産経WEST

【「正論大賞」記念講演会詳報】西岡力教授「朝鮮半島は南北で体制の危機を迎えている」「従北派が浸透する韓国…」

産経WEST 産経WEST

記事詳細

更新

【「正論大賞」記念講演会詳報】
西岡力教授「朝鮮半島は南北で体制の危機を迎えている」「従北派が浸透する韓国…」

第30回正論大賞受賞記念大阪講演会で講演する西岡力氏=3月19日午後、大阪市北区のリーガロイヤルホテル(恵守乾撮影)

 従北派の人たちは、反日から入って米国、そして韓国を否定する。米国大使を襲う事件が起こるぐらい韓国がおかしくなっている。
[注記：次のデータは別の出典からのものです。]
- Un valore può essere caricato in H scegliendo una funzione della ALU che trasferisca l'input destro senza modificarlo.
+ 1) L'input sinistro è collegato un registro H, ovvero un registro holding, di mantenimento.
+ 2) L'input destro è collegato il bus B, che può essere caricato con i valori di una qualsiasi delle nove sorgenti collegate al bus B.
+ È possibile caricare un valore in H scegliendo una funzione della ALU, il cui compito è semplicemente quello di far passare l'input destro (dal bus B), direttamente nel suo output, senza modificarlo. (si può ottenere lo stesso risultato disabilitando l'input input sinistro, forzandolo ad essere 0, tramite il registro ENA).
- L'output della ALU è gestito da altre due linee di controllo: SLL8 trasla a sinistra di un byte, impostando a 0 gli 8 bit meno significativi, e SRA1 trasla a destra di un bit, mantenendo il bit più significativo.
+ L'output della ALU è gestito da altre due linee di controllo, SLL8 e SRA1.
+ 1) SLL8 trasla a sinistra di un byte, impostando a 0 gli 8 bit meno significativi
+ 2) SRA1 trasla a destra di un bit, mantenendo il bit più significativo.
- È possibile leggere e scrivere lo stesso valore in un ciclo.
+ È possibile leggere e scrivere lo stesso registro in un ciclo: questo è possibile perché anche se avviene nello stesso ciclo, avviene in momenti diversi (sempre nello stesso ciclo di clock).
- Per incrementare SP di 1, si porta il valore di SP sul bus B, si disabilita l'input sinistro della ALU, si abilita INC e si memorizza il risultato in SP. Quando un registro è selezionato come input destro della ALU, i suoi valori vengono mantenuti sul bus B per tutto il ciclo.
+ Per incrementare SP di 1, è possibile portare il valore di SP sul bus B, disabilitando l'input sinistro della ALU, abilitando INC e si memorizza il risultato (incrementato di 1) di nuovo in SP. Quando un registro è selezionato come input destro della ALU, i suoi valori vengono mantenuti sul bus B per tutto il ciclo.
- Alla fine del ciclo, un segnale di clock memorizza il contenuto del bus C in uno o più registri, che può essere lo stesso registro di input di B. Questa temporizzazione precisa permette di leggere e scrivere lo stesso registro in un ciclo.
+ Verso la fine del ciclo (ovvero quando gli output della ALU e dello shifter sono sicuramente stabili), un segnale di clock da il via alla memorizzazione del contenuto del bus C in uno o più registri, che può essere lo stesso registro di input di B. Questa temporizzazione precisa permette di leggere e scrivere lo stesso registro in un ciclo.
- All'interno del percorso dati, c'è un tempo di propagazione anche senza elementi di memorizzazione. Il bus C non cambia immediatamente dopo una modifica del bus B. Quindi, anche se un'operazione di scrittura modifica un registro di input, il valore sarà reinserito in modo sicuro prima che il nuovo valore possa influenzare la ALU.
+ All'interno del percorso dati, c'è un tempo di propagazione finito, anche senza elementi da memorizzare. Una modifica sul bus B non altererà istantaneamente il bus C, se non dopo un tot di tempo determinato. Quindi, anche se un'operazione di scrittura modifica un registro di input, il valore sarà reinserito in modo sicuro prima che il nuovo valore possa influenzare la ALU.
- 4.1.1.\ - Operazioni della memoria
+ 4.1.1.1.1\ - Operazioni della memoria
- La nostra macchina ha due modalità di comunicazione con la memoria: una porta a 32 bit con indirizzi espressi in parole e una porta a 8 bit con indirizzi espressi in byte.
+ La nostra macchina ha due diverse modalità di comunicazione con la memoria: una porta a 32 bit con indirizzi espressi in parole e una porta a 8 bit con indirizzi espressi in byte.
 韓国は3年後に大統領選挙があり、北朝鮮はもう一度韓国に左翼政権を作りたいと思っている。朴槿恵大統領の保守政権では南北対話はできず、次の大統領選まで延命しようと考えているはずだ。逆に日本からすれば3年後には最悪のシナリオが現実化するかもしれない。

 日本の歴史は、朝鮮半島が反日勢力で統一されることを避けるという政策をとってきた。白村江の戦いから元寇、日清、日露戦争も同様だ。1965年の日韓基本条約も日本は韓国を共産主義の国にしないという狙いがあった。

 いま、日韓関係は最悪な状況にあるといわれるが、問題は歴史認識だけだ。経済や安全保障では関係は維持されている。日本は日米同盟と韓国という存在があったから共産主義と直面することはなかった。それが、朝鮮半島全体が共産化し、核兵器を持った反日国家ができることになるかもしれない。

 いま韓国と北朝鮮のそれぞれで深刻な体制危機が進行していることをしっかりと認識したうえで、日本は危機感を持って対応を考えないといけない。